Книги

На всю жизнь

22
18
20
22
24
26
28
30

На трибуне солдат в старой, обтершейся шинели, с винтовкой, с походным мешком за плечами. Видно, как он волнуется, как шевелятся желваки скул на небритых щеках.

— Товарищи! Я три года сидел в могиле, которая называется окопом. Хотел пробираться домой, да вот, оказывается, еще рановато! Винтовку свою я не бросил, вот она винтовочка-то!.. Скажу вам, как фронтовик, видевший своими глазами: крепко мы напугали у германцев и австрияков ихнее высокое начальство! Страшнее им, чем всякие снаряды, два слова: Совет! Ленин! — Он с веселым торжеством огляделся на все стороны. — А сейчас, товарищи, обращаюсь к вам с просьбой: еще когда я сидел в окопах, то составил собственное стихотворение. Конечно, как умел! Прошу разрешить мне огласить его перед вами!..

Если бы о митинге в Михайловском манеже были помещены в газетах обстоятельные отчеты, как делается нынче, то в этом месте, в скобках, было бы напечатано так: (Веселое оживление в зале. Выкрики: «Давай, не робей!»)

Товарищ Ленин быстро переводит по-немецки товарищу Платтену, что оратор прочтет стихи собственного сочинения. Платтен восклицает: «О, как это интересно!»

— Стихотворение товарищу Ульянову-Ленину! — произносит солдат.

Полная неожиданность для Владимира Ильича. Он даже чуть отходит назад, точно хочет укрыться за своими соседями.

Громким, окрепшим голосом солдат начинает:

Привет тебе, наш вождь народный, Защитник права и идей, Кристально чистый, благородный, Гроза богатых и царей! Семья трудящихся, голодных В твоих рядах, в борьбе — твой щит! Их легион, — сынов народных, На страже — верит, победит!

Солдатскому поэту выражают бурное одобрение. Очень к месту пришлись его стихи. И Владимир Ильич, который так не любит, когда о нем говорят или пишут что-то хвалебное, аплодирует вместе со всеми: он понимает, какими чувствами продиктованы безыскусственные строчки солдата.

— Слово предоставляется социалисту из Америки товарищу Вильямсу! — говорит председатель митинга Подвойский.

На броневик взбирается высокий молодой человек в русском овчинном тулупе и шапке-ушанке.

— Прекрасно, прекрасно! — оживленно говорит Владимир Ильич. — Выступайте, а я буду вас переводить!

Но Вильямс храбро отвечает, что выступать будет по-русски. В глазах у Владимира Ильича зажигаются веселые искорки: ну что ж, посмотрим, что из этого получится!

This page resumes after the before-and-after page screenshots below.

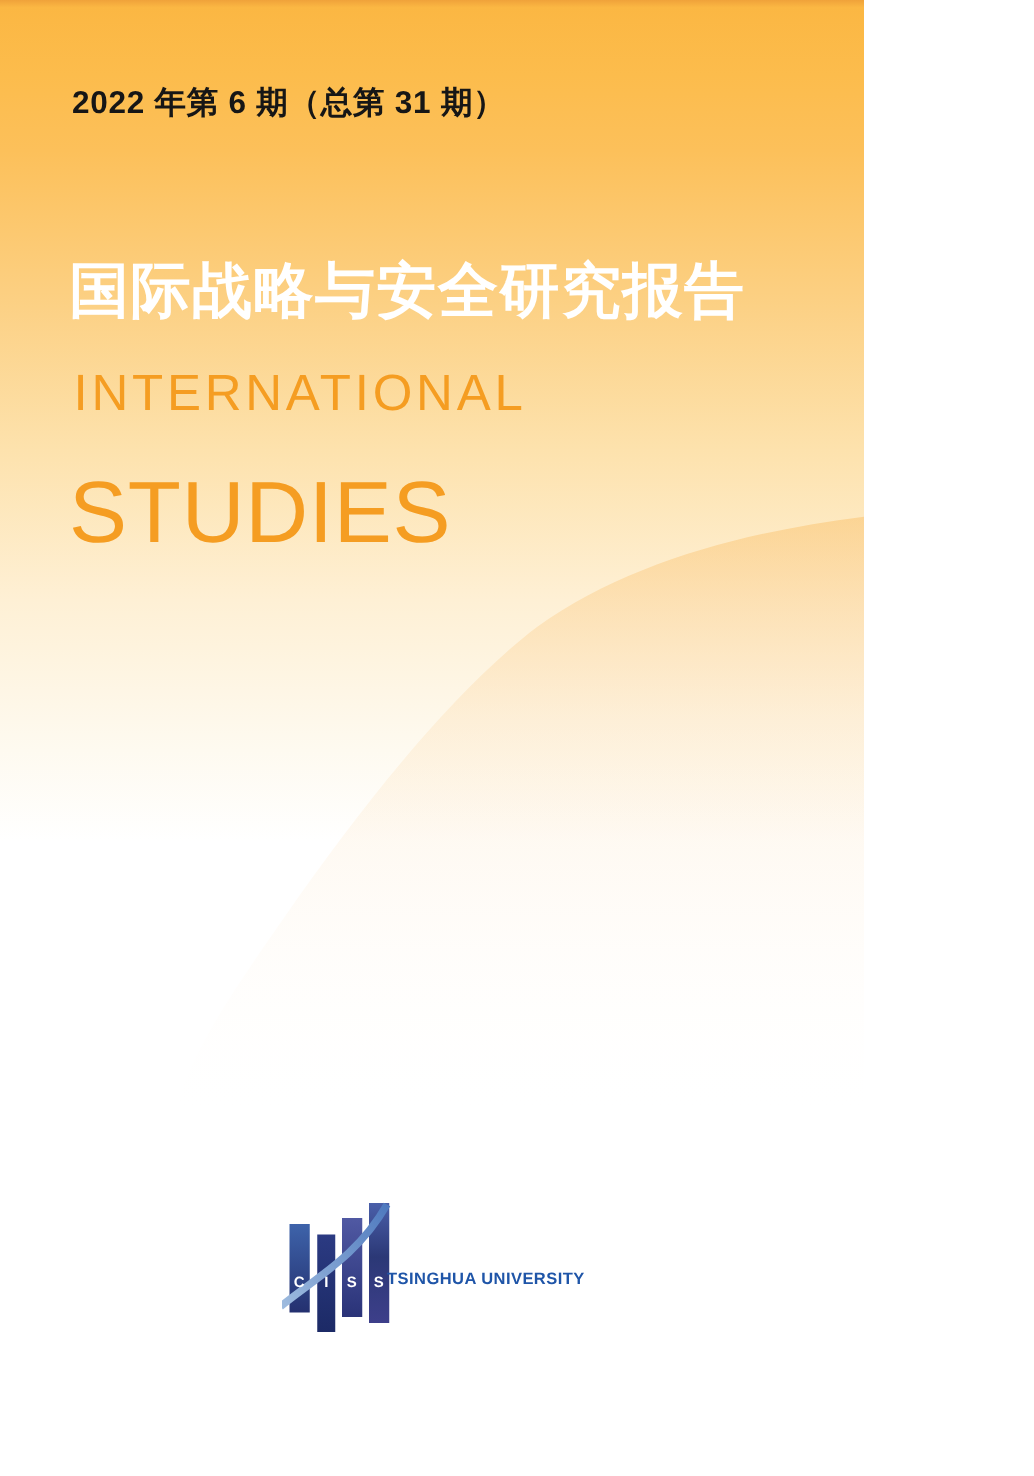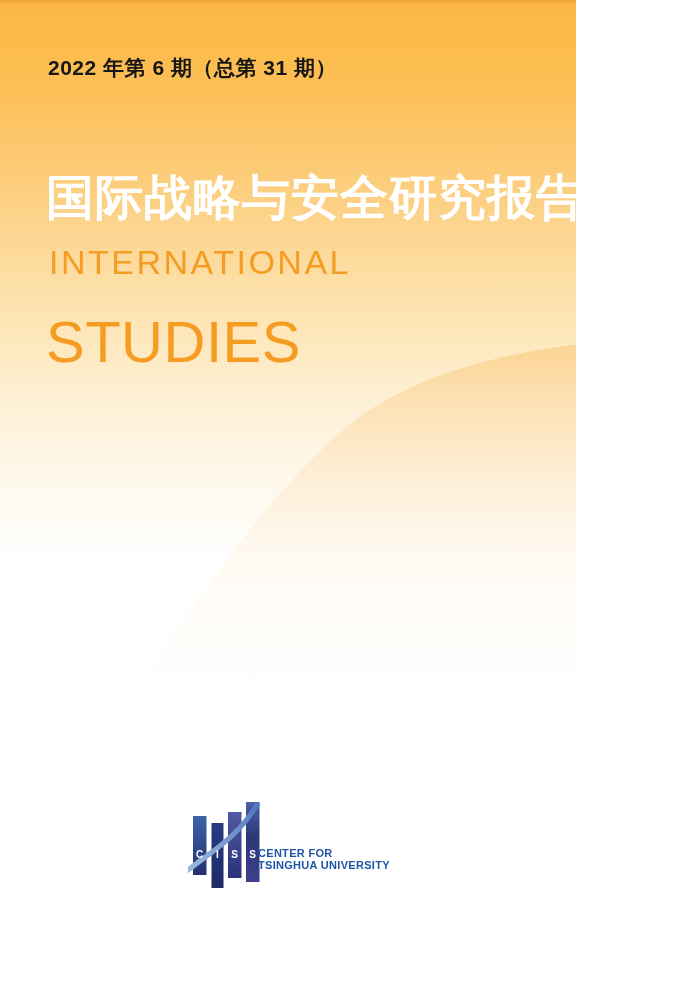"国际战略与安全研究报告" .title-cn { font-size: 48px -> 40px }
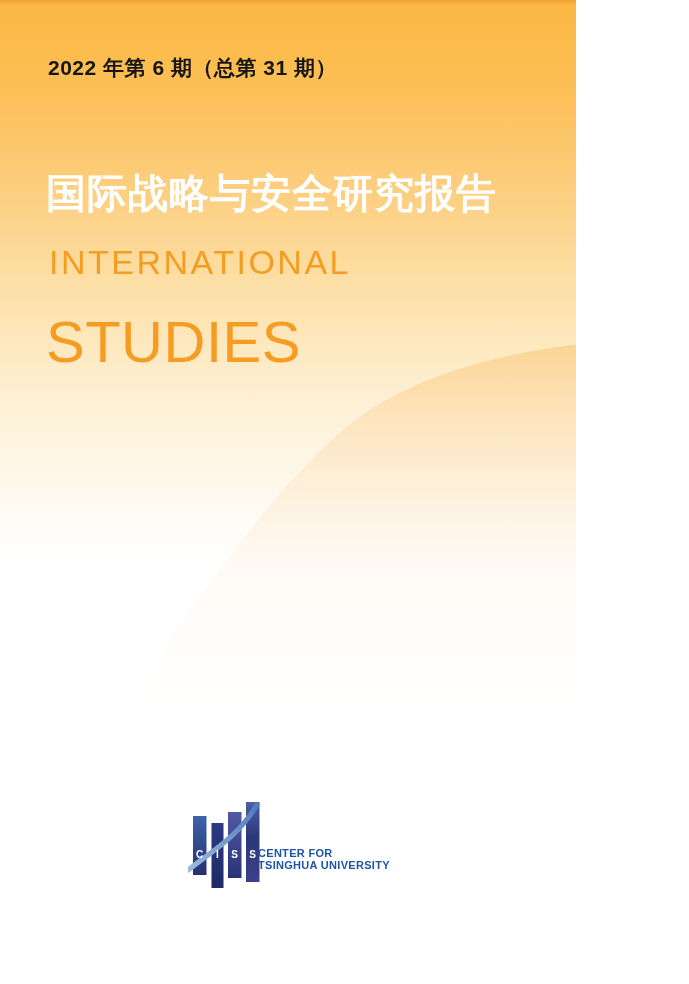"CENTER FOR" div { html: <div>CENTER FOR</div> -> none }
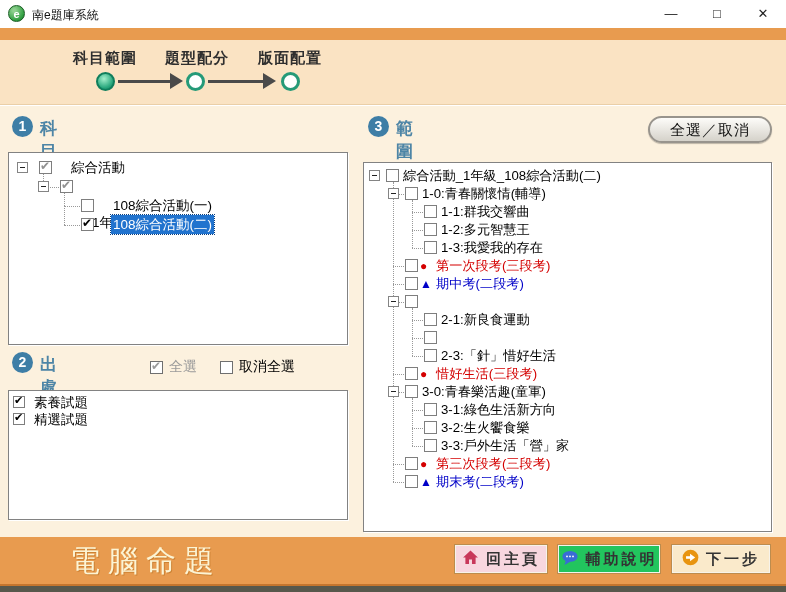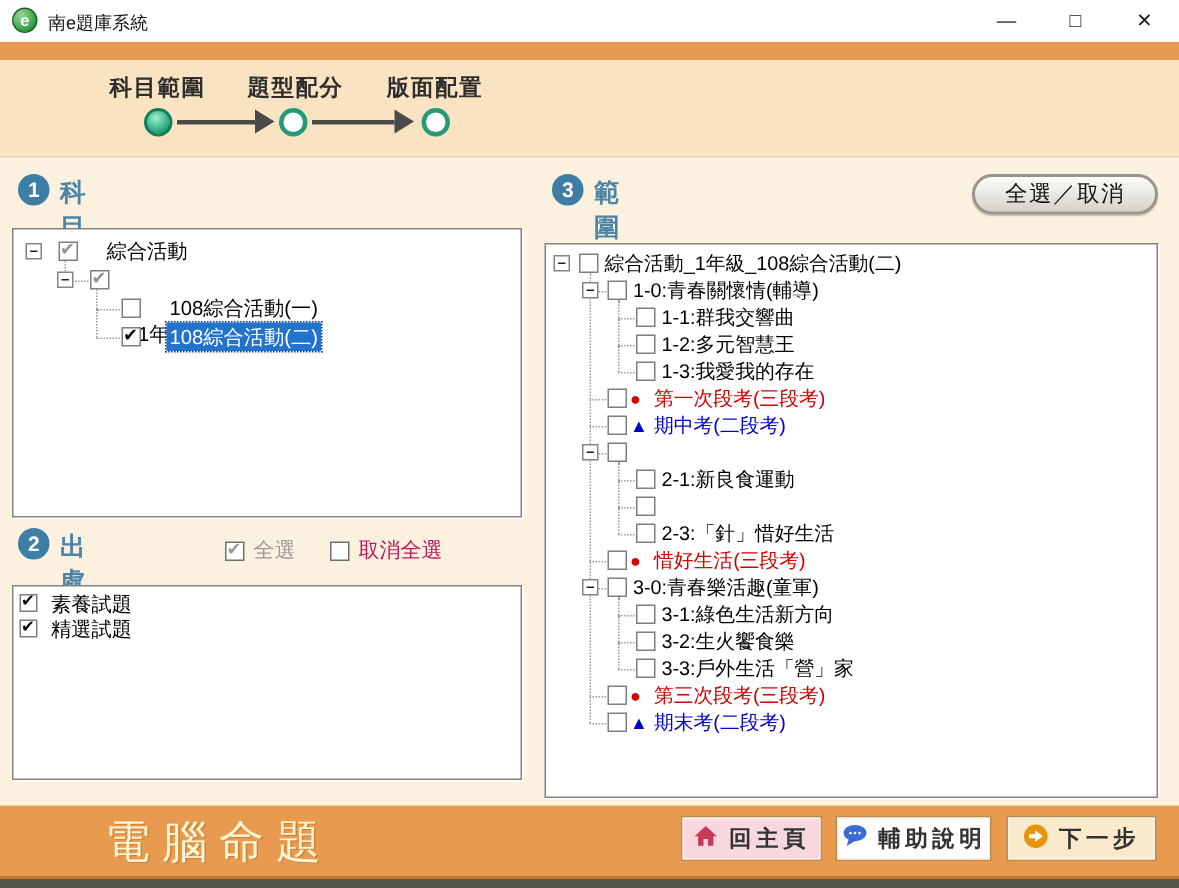"取消全選" .hdr-label { color: #be185d -> #000000 }
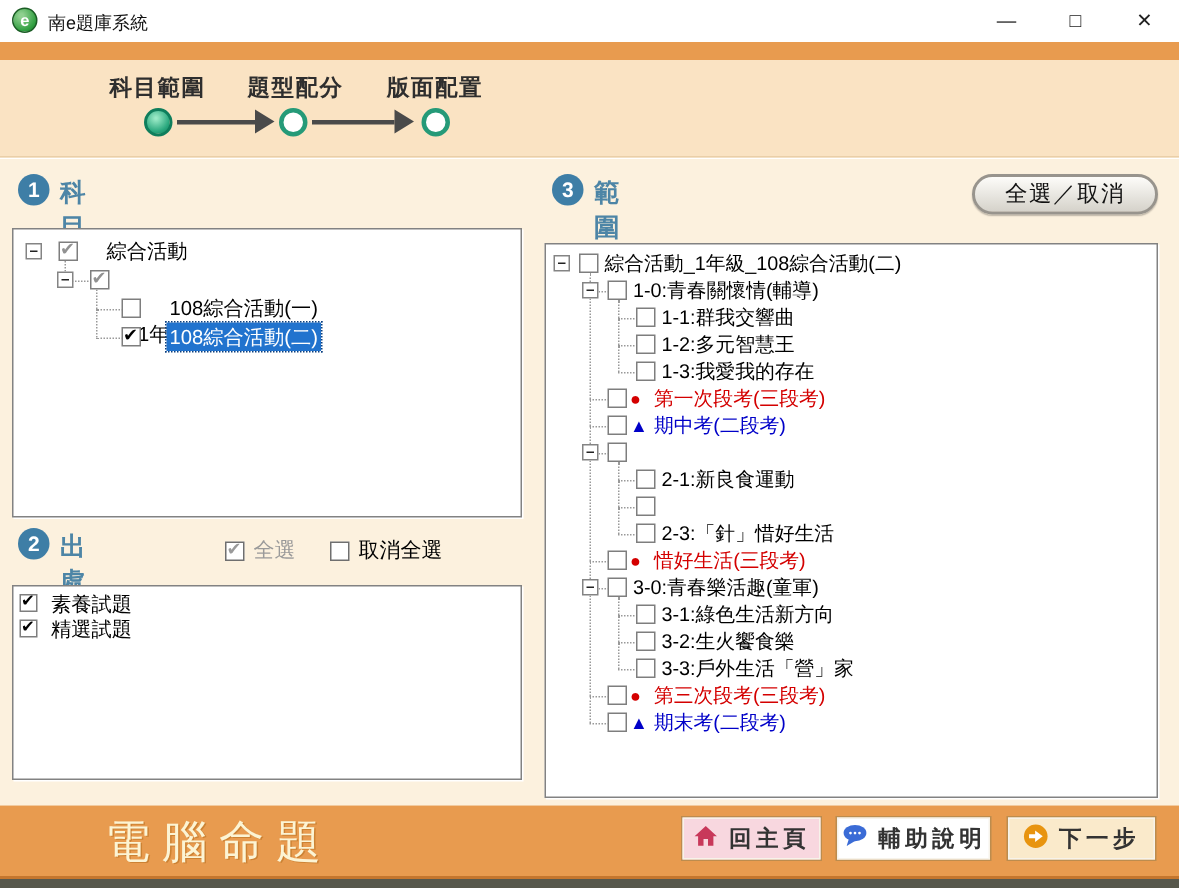"輔助說明" button.footer-btn { background: #ffffff -> #22c55e }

«Что бы ни делал иностранец с их языком, русские остаются благожелательными и снисходительными, — с сердечным юмором и теплотой вспоминал потом Альберт Рис Вильямс об этом выступлении. — Они умеют ценить если не умение, то, во всяком случае, старание начинающего! Поэтому моя речь прерывалась продолжительными аплодисментами, которые каждый раз позволяли мне перевести дух и найти несколько слов для следующего короткого броска…»

Но все-таки их не хватало, этих трудных русских слов. Остановки, перебои в речи оратора делаются все чаще, и когда он хочет высказать самую главную свою мысль, наступает мучительная пауза…

И тут сразу же приходит «скорая помощь».

— Какого слова вам не хватает? — быстро спрашивает по-английски Владимир Ильич.

— Enjist!

— Вступить!

— О, вступить! — бодро подхватывает оратор. — Я имею вступить… армия… Совет!

Дружные аплодисменты. Разгоряченный Вильямс сходит с трибуны. Оказывается, одно из самых лучших средств для согревания — это произносить речи на языке, который плохо знаешь.